* **Task instructions**:
Please repeat exactly the lines below from the one containing "- I use a USB" down to the one containing "- It costs approx $22.", both included, and nothing else.

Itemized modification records

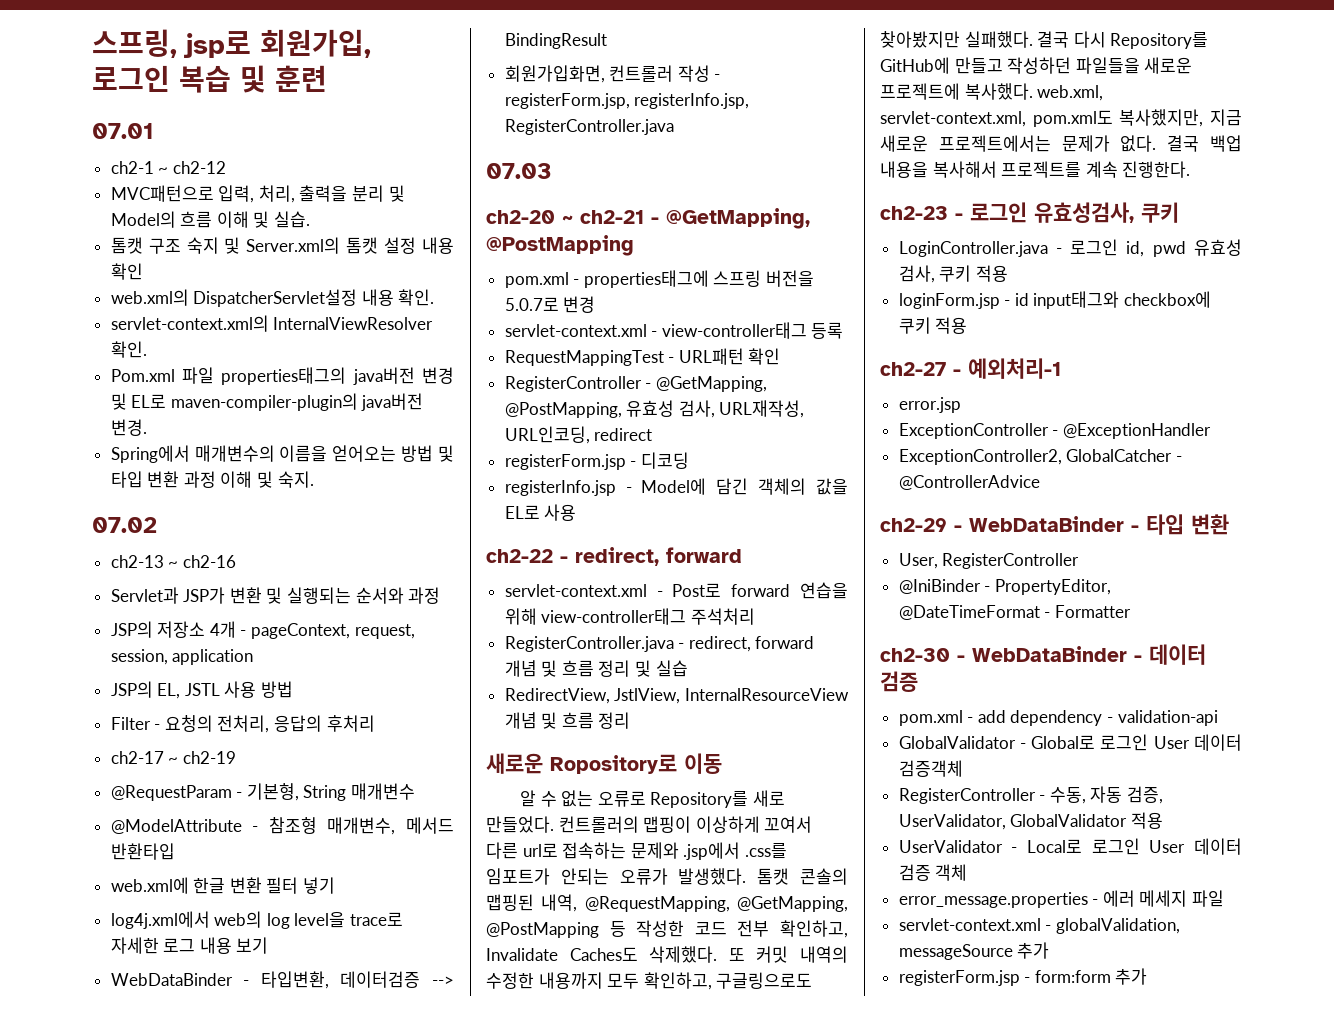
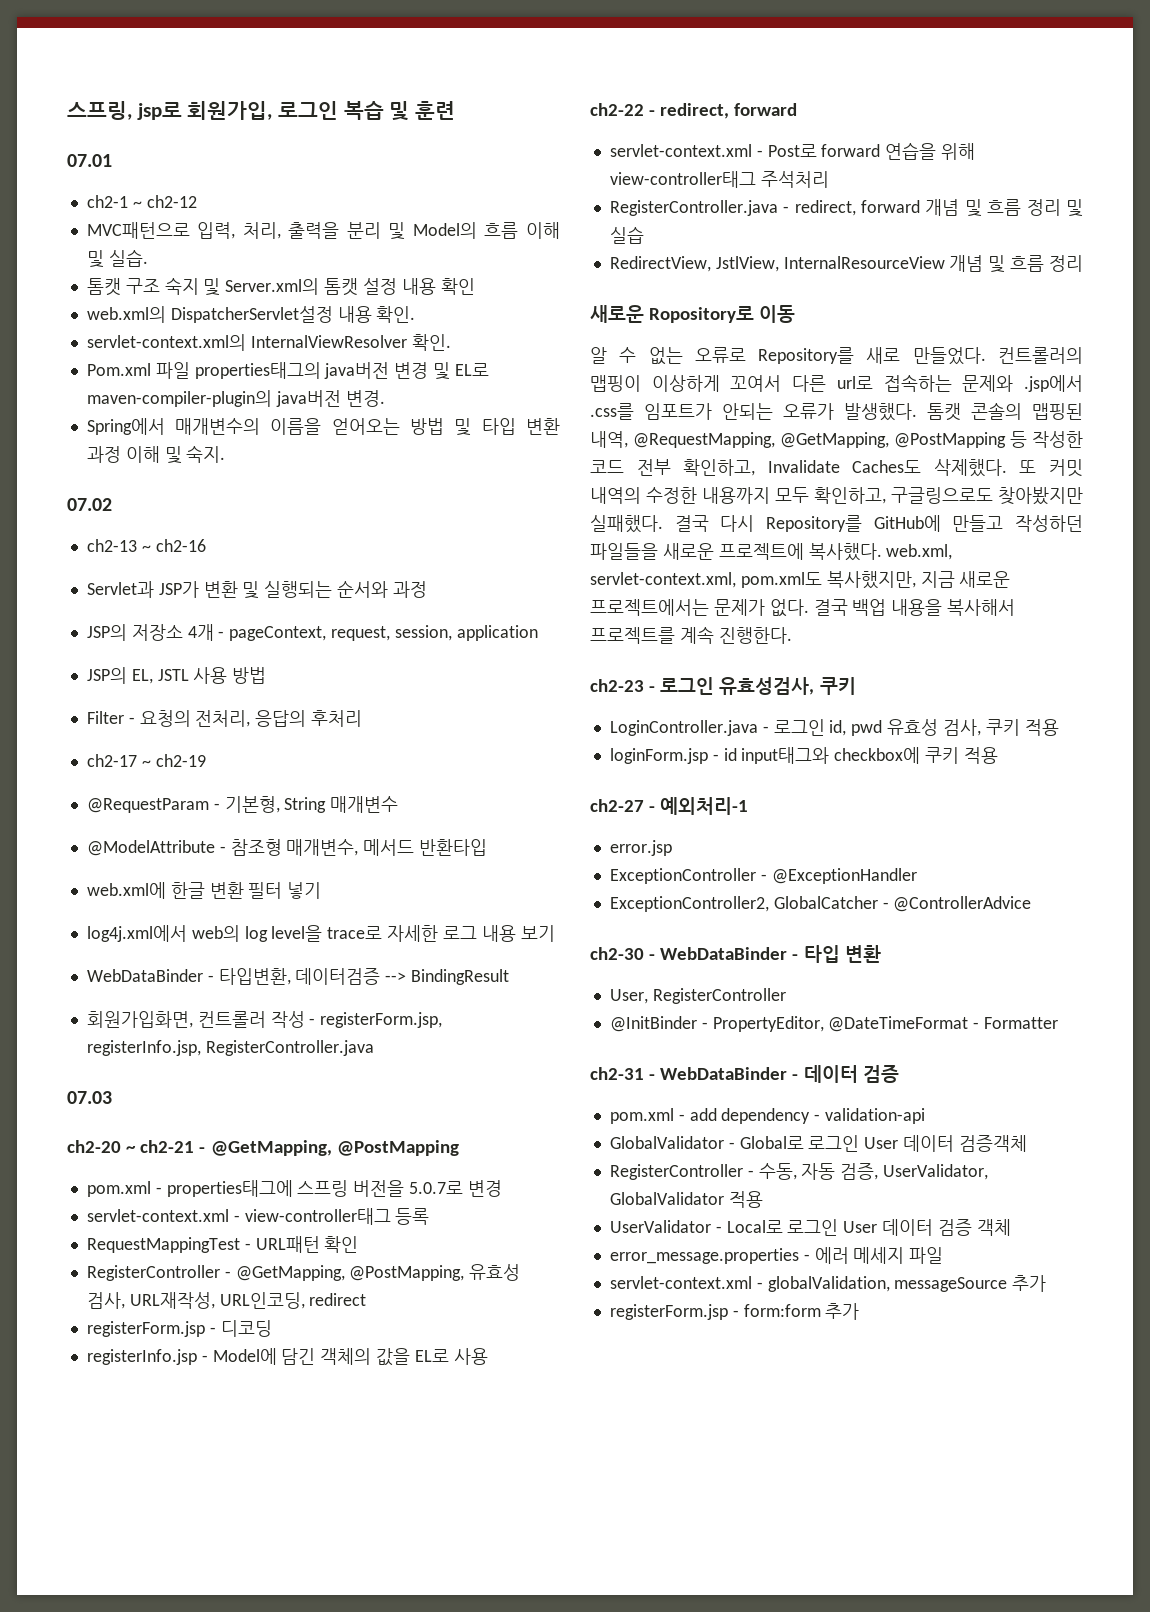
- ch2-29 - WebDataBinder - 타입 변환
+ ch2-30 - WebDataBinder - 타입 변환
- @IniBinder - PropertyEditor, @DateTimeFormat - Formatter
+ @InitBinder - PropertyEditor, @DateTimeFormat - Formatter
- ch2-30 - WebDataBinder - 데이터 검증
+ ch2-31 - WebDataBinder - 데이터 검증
...
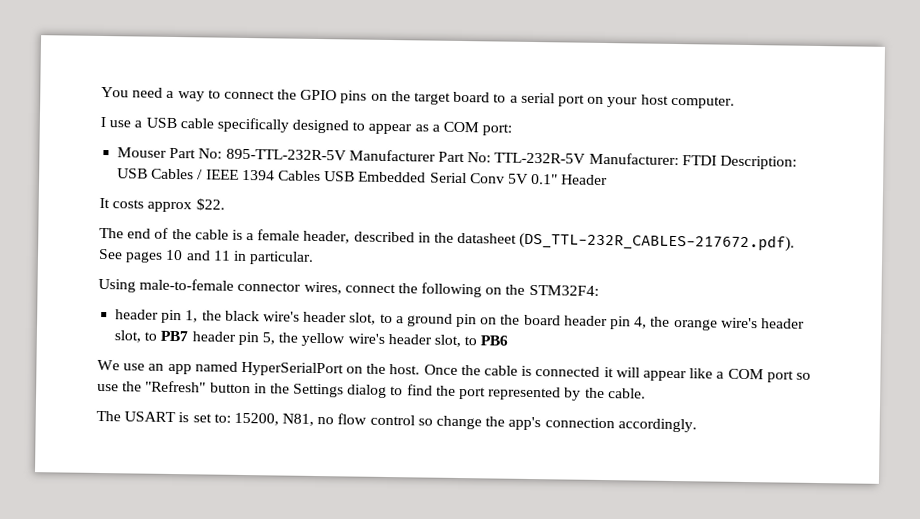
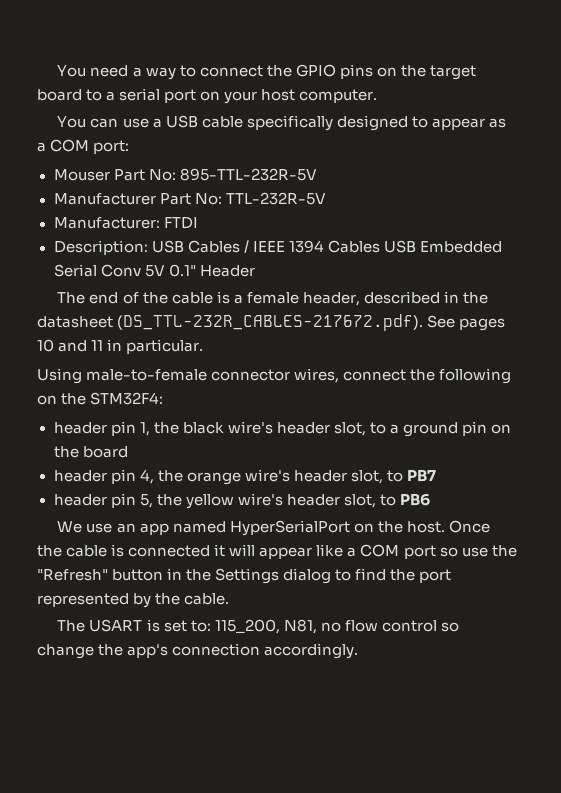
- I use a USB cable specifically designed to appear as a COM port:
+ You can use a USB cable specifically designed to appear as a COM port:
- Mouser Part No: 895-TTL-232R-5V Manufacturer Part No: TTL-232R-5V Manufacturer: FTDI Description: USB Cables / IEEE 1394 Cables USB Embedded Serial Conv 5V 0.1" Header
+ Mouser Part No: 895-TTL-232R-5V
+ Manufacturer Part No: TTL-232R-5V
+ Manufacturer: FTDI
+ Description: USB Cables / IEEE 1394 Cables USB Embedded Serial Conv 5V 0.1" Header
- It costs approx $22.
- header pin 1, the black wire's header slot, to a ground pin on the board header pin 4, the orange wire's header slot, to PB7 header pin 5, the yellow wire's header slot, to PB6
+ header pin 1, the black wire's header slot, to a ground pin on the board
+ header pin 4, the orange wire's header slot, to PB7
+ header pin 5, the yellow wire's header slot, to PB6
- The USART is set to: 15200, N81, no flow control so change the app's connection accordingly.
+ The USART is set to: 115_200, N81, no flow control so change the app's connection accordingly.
==
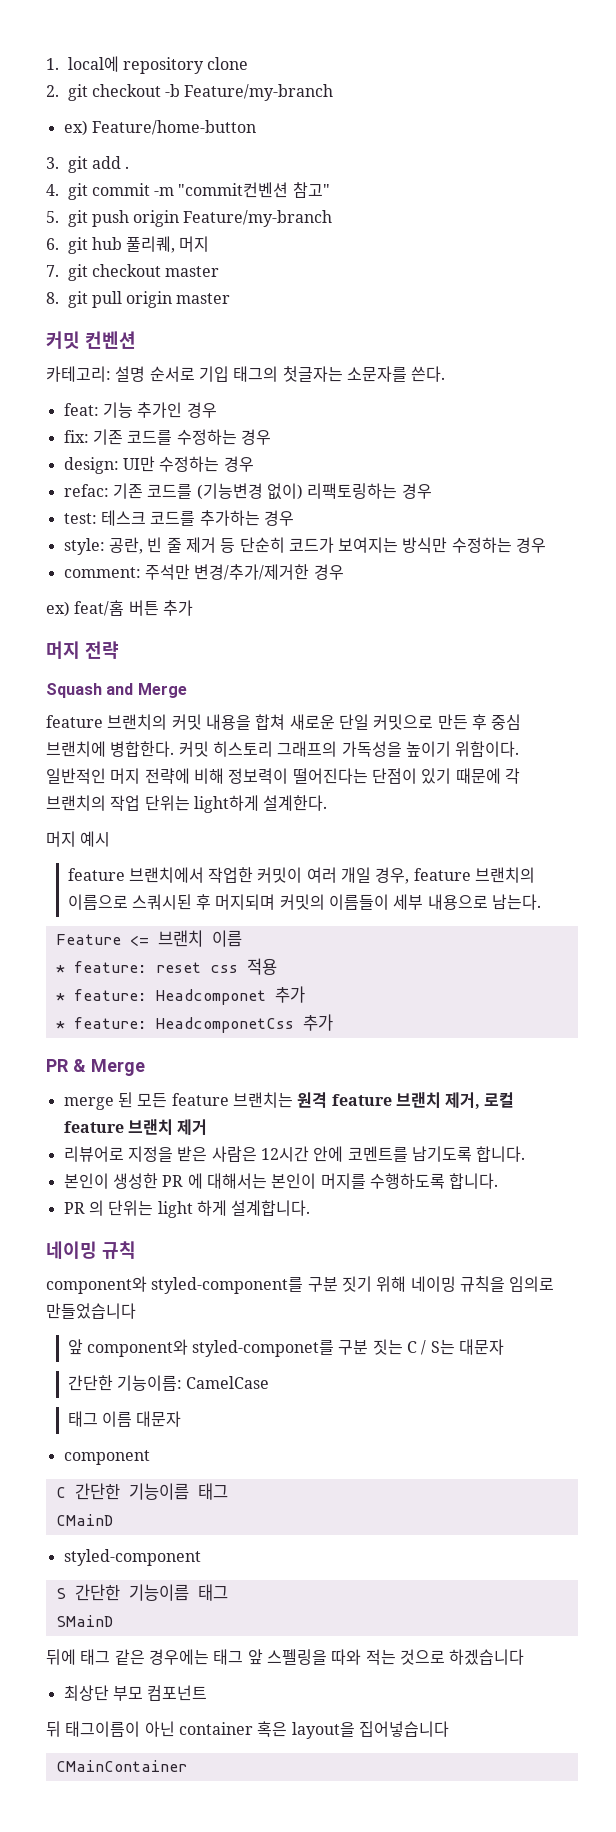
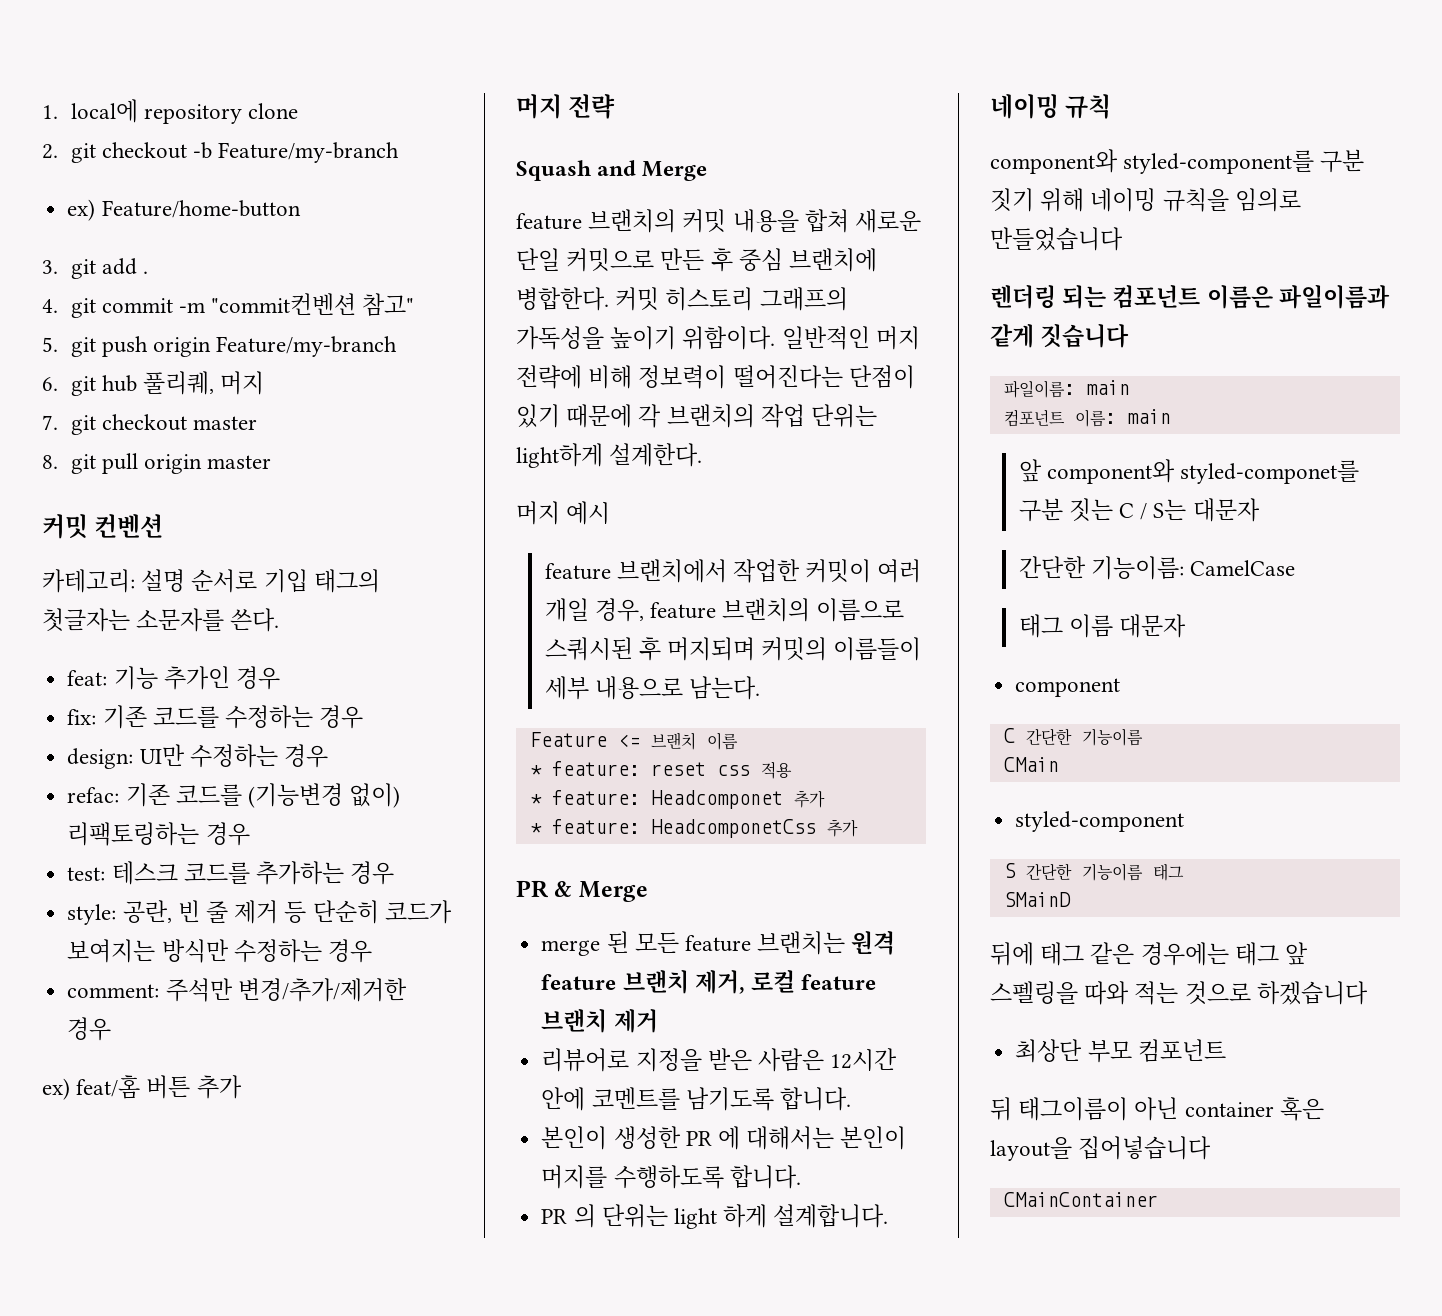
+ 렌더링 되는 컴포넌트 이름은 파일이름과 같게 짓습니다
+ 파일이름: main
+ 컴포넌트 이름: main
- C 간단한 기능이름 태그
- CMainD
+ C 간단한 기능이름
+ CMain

* **Exercise result**:
- I use a USB cable specifically designed to appear as a COM port:
+ You can use a USB cable specifically designed to appear as a COM port:
- Mouser Part No: 895-TTL-232R-5V Manufacturer Part No: TTL-232R-5V Manufacturer: FTDI Description: USB Cables / IEEE 1394 Cables USB Embedded Serial Conv 5V 0.1" Header
+ Mouser Part No: 895-TTL-232R-5V
+ Manufacturer Part No: TTL-232R-5V
+ Manufacturer: FTDI
+ Description: USB Cables / IEEE 1394 Cables USB Embedded Serial Conv 5V 0.1" Header
- It costs approx $22.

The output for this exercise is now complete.